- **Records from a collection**
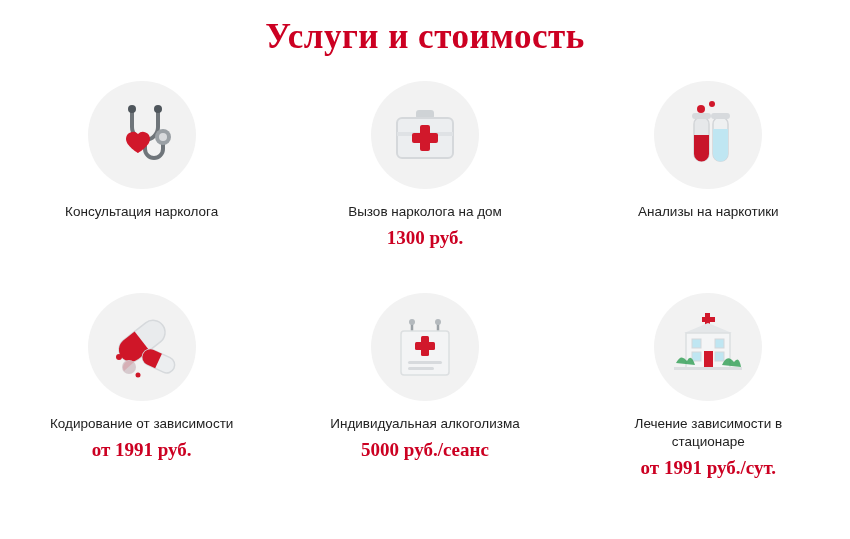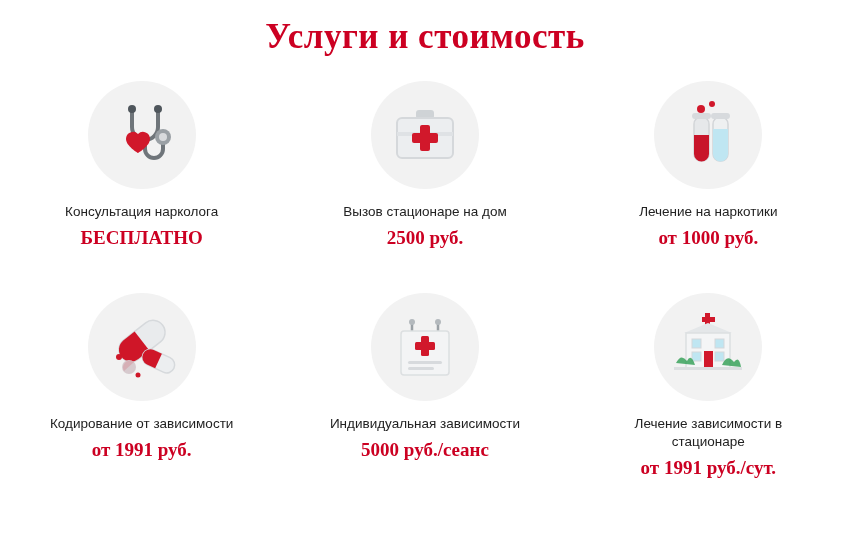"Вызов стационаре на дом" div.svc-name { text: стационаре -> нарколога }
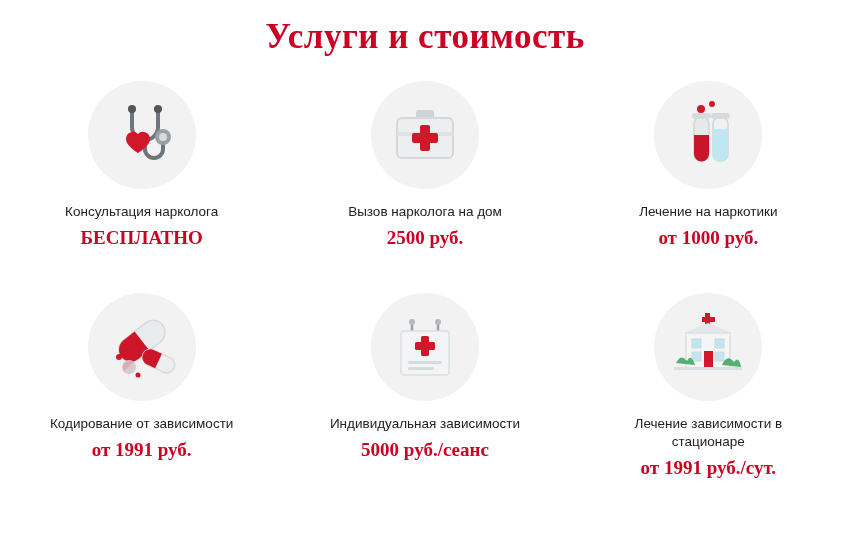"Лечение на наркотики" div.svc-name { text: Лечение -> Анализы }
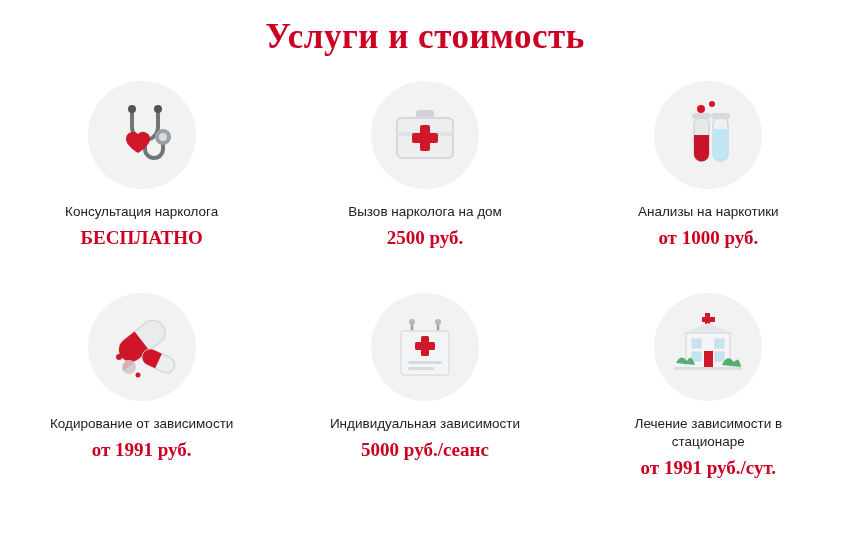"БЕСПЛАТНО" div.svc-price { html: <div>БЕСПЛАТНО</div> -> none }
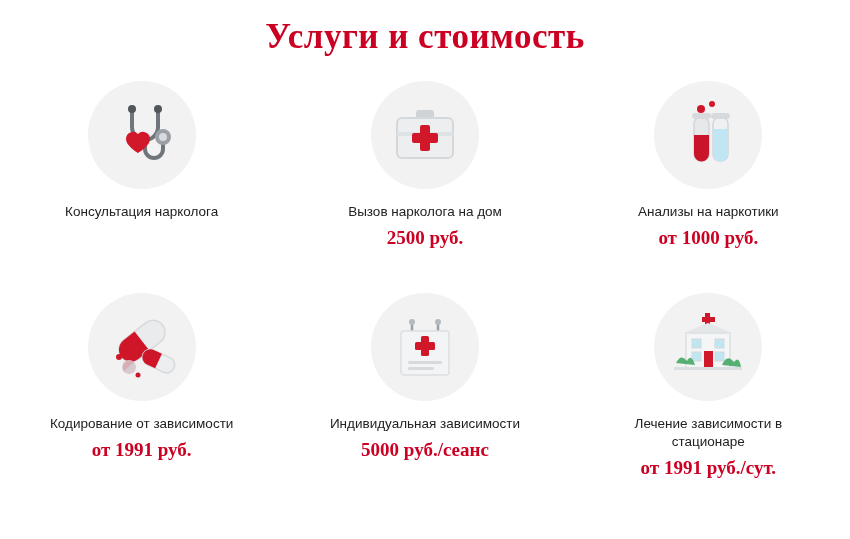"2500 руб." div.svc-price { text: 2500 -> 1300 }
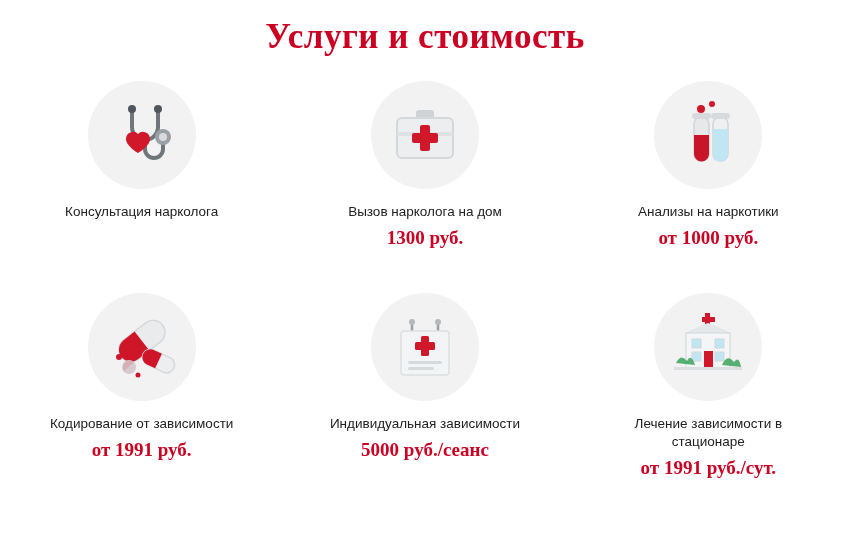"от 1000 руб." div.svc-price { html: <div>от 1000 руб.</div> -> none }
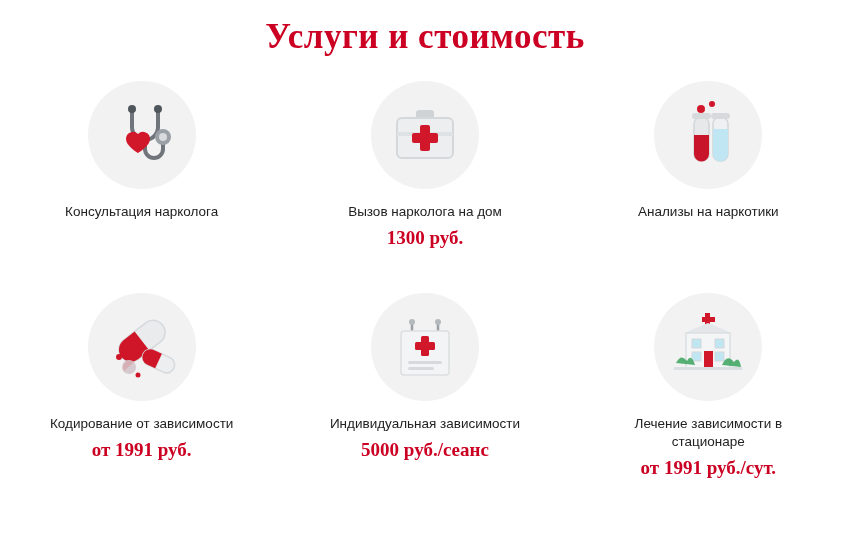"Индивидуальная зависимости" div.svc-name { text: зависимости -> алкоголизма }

--

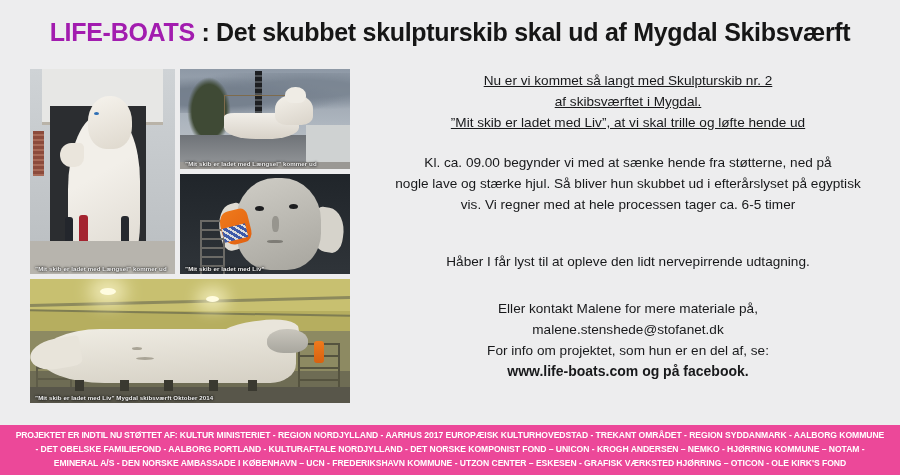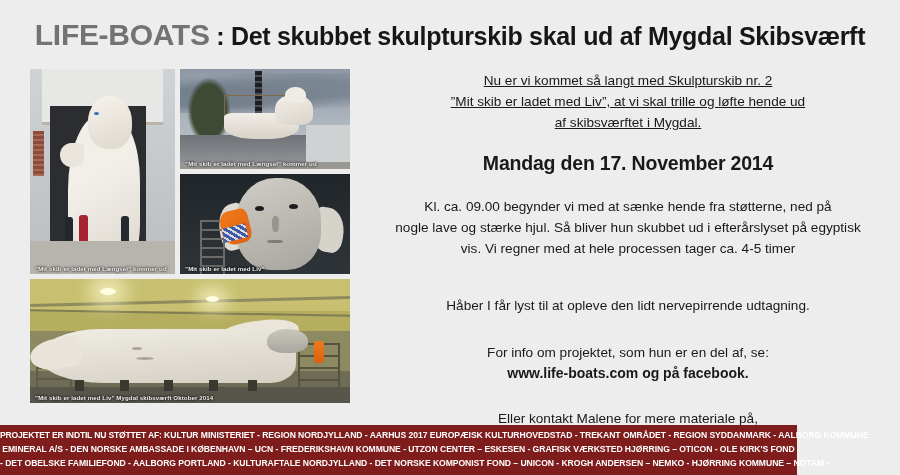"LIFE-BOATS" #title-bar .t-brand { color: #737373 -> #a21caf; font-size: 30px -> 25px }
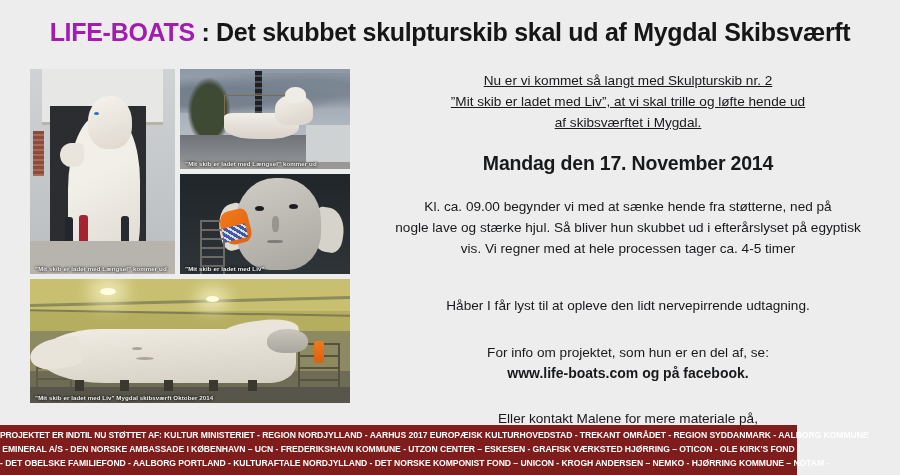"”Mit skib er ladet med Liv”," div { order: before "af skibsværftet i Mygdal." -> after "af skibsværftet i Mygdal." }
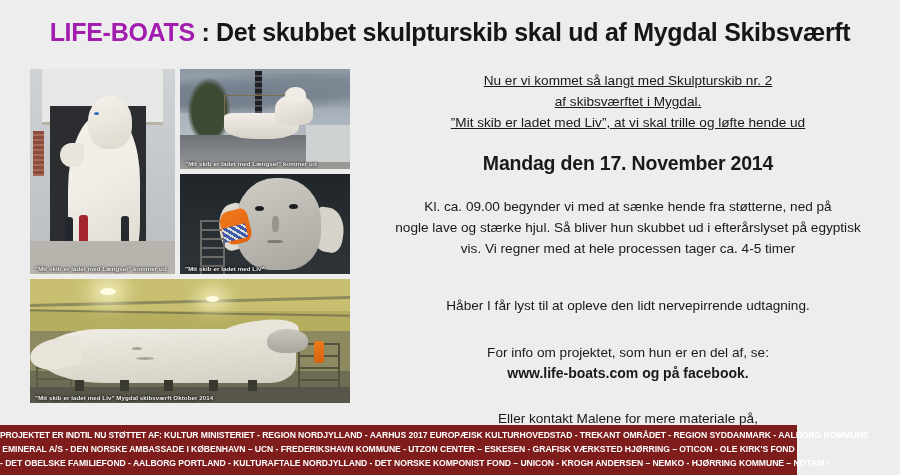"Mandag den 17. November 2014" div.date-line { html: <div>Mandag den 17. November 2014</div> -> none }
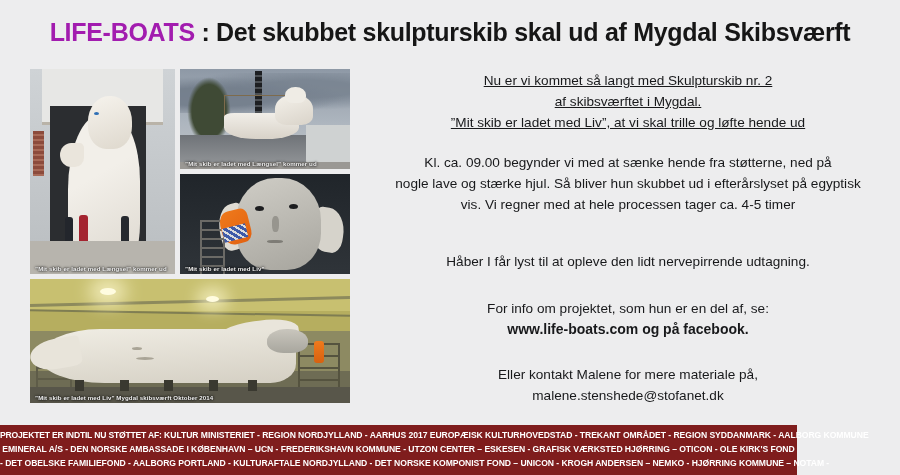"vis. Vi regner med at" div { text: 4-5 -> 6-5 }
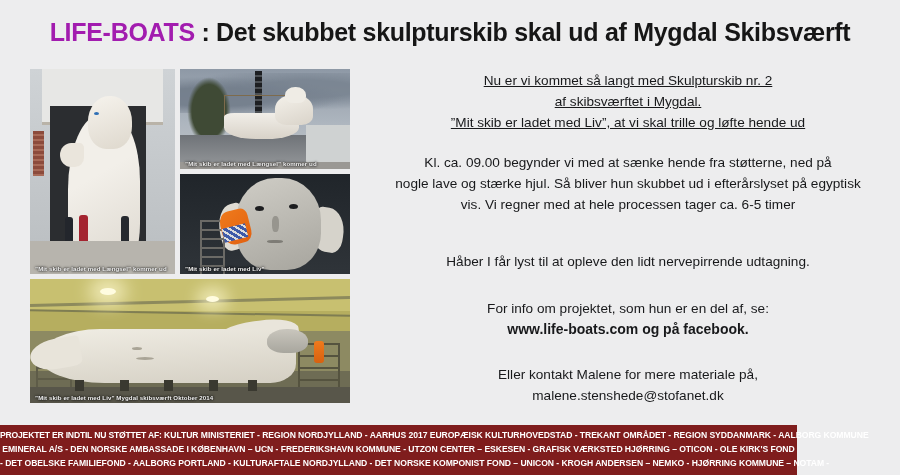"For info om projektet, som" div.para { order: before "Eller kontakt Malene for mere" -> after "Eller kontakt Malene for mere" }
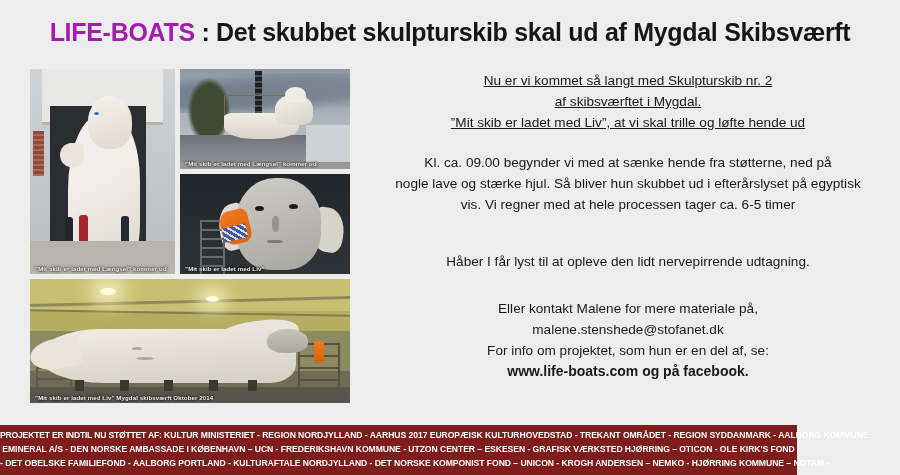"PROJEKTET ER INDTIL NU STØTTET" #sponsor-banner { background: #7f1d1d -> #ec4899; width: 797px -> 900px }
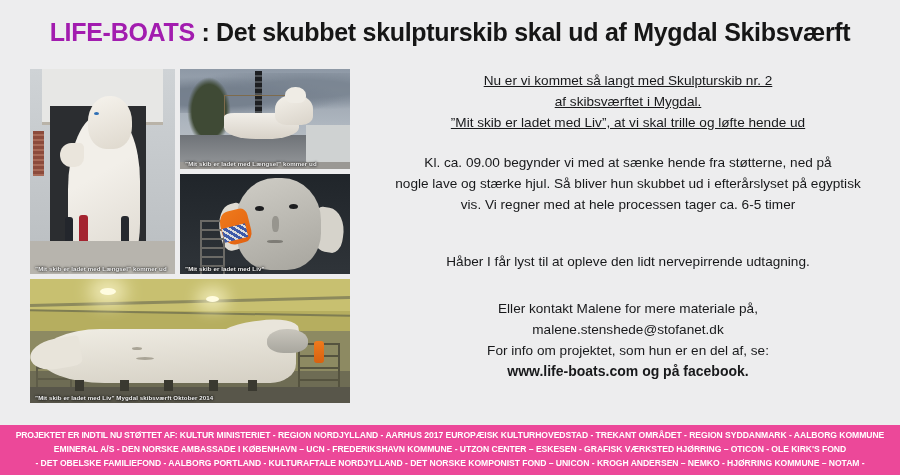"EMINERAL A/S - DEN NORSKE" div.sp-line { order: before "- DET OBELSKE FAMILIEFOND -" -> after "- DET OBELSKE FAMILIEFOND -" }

- **TASK OBJECTIVE**
Starting at the line above that holds "html: <div>БЕСПЛАТНО</div> ->", return each line up to and including the one that holds "text: зависимости ->", exactly as written, minus any pictures.

- **WRITTEN ANSWER**
"БЕСПЛАТНО" div.svc-price { html: <div>БЕСПЛАТНО</div> -> none }
"2500 руб." div.svc-price { text: 2500 -> 1300 }
"от 1000 руб." div.svc-price { html: <div>от 1000 руб.</div> -> none }
"Индивидуальная зависимости" div.svc-name { text: зависимости -> алкоголизма }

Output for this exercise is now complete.